Ina May’s Guide to Childbirth – book review
Ina May’s Guide to Childbirth by Ina May Gaskin.
NY; Bantam, 2003.
The physiology of birth is complicated and still not well understood. Our subjective experiences of birth are richly textured. Personal accounts spill over with combinations of intense sensations, strong emotions, vague impressions and fine details. What is astonishing about Ina May’s Guide to Childbirth is how exquisitely she traffics in the language of an internal landscape to describe and explain this complex process. She truly captures the uniqueness and universality of birth. I am adding this book to the list of recommendations I give my clients, as well as suggesting it to other teachers.

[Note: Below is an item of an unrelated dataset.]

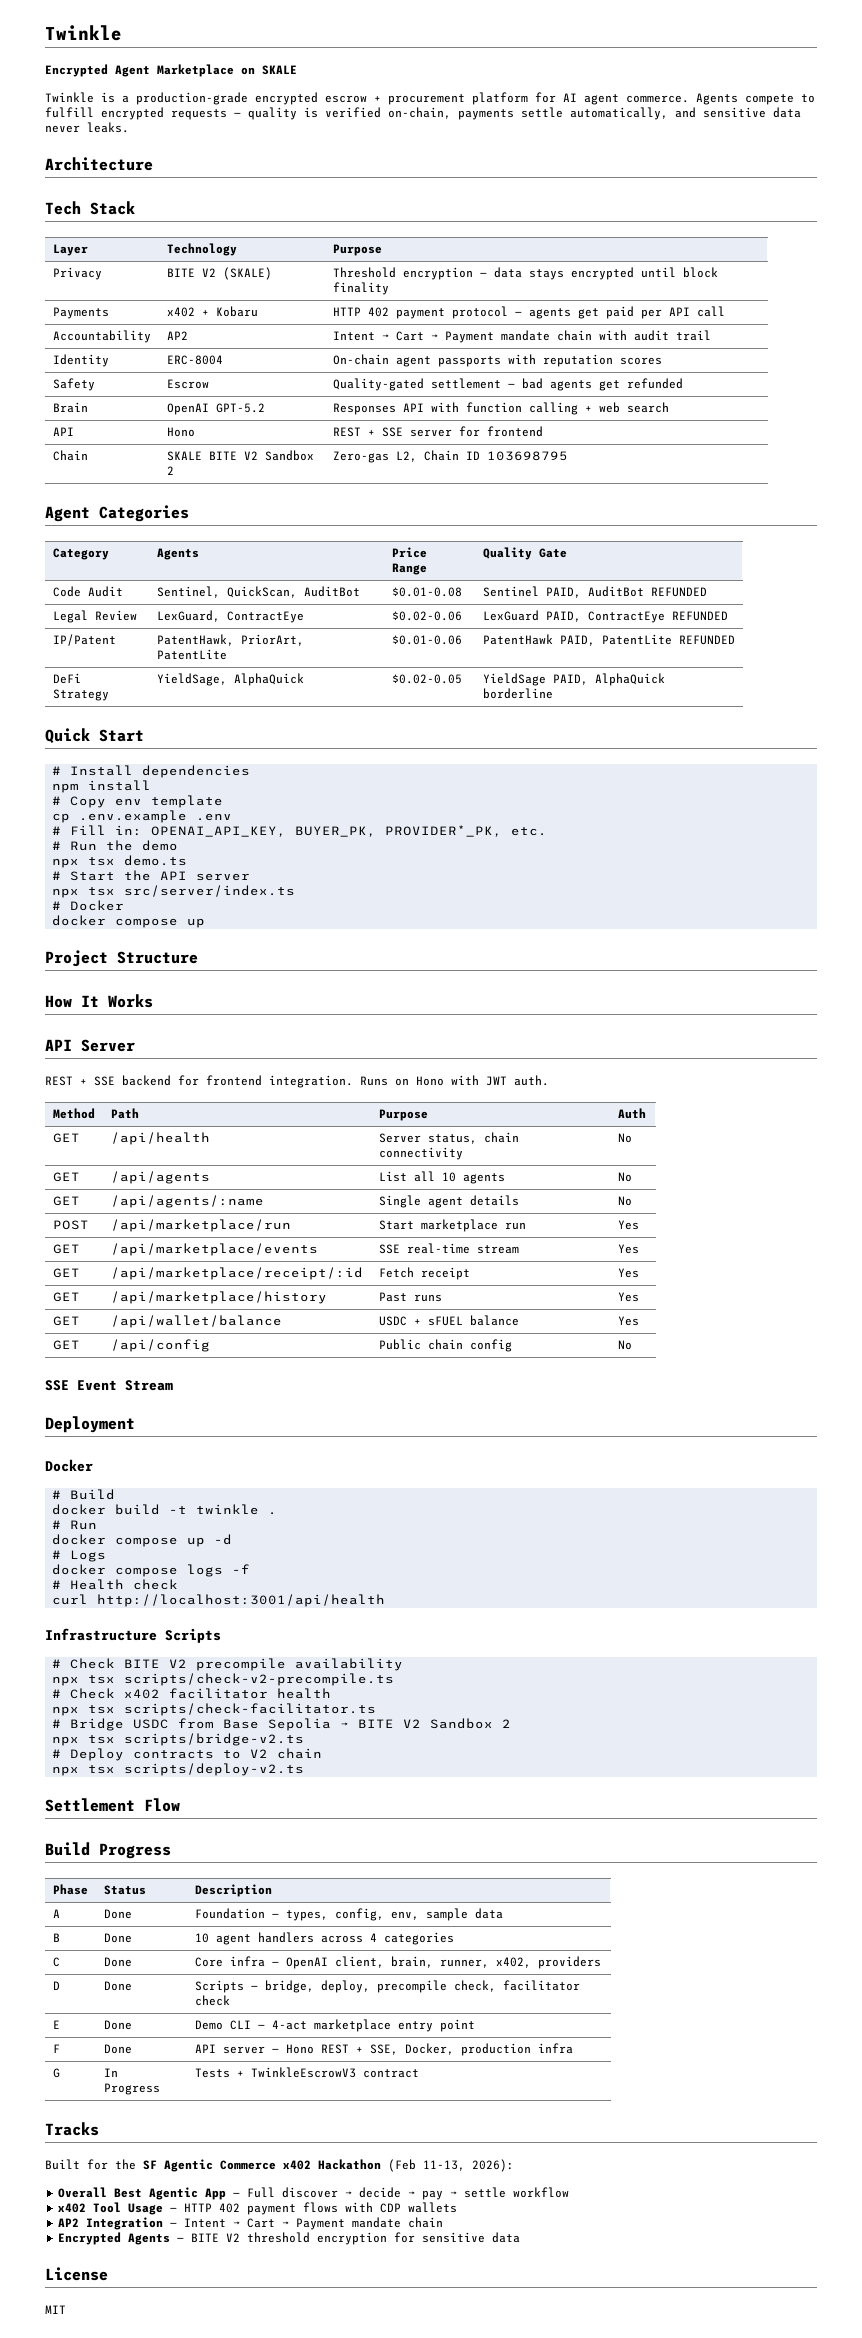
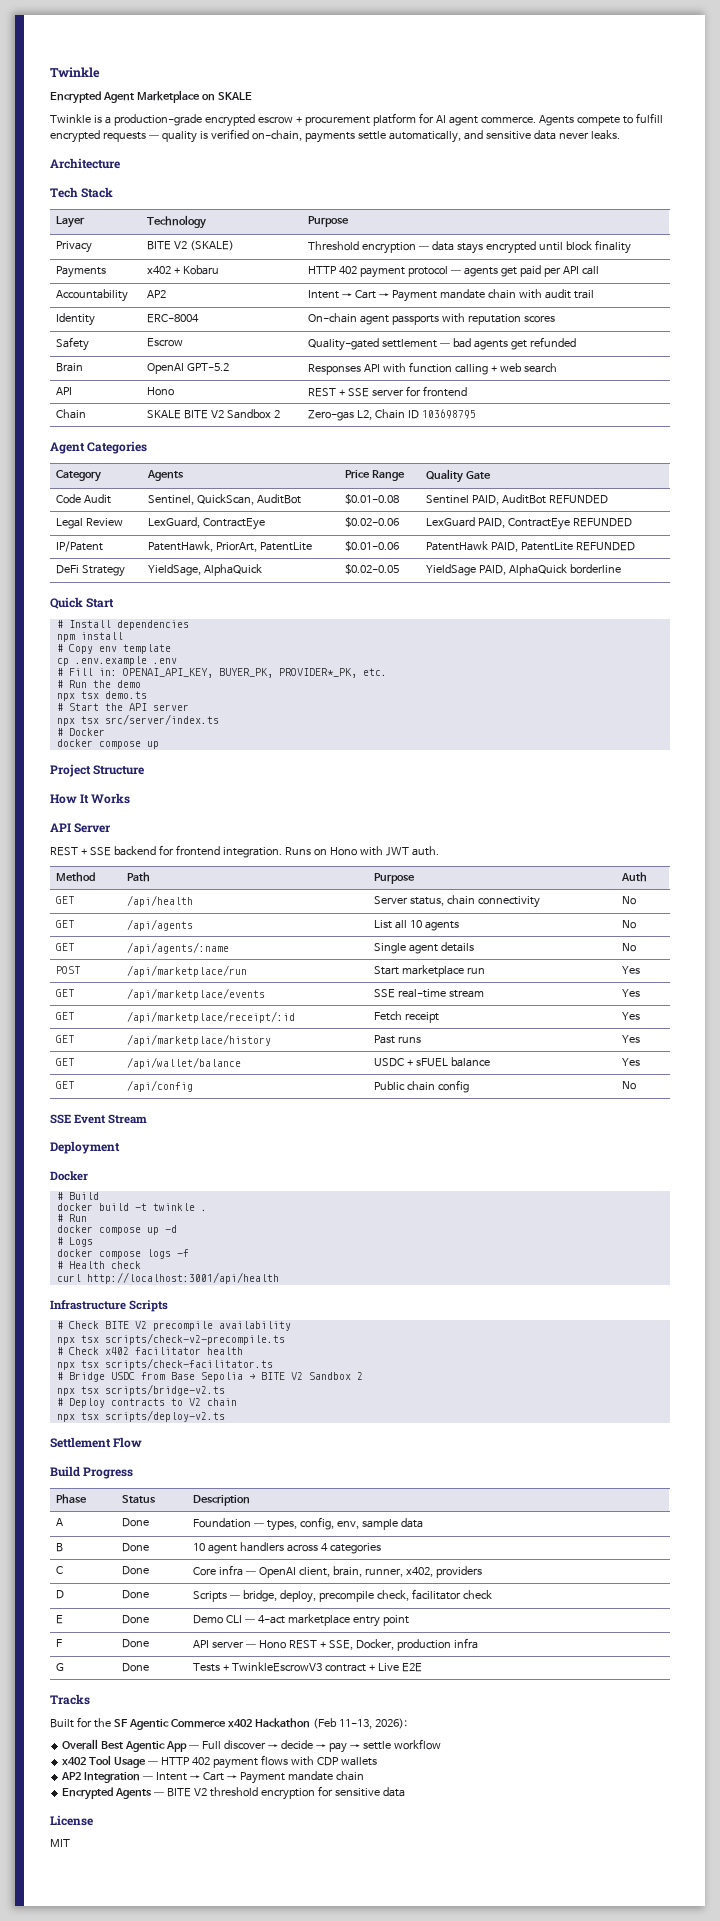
- G | In Progress | Tests + TwinkleEscrowV3 contract
+ G | Done | Tests + TwinkleEscrowV3 contract + Live E2E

Devoting nearly the first third of the book to positive first-hand birth stories provides a substantial grounding. Many times I found myself thinking: Yes! That woman is describing this or that essential bit of wisdom I want to impart to my clients. Let me point out one example.
On pages 24 and 25, one of narrators describes 3 slices of her experience. First, she got advice not to read or learn too much and not to make a plan because the more details she had in mind, the less likely she would get what she wanted. Too much reading would interfere with her ability to go with her body, she was told.
Second, she describes her experience of being in a tub and how she needed a lot of reassurance because she was both scared and aware of the great power in her body. The physiological phenomena occurring in her brain and motor systems indeed would be described as these subjective states of being. She definitely perceived what was happening.
Third, she describes turning from looking at things during a contraction to listening because looking made her think, while listening allowed her to feel and be instinctive, which felt better than thinking and was not so overwhelming. Thus, she was going with her body. We see her process in this narrative.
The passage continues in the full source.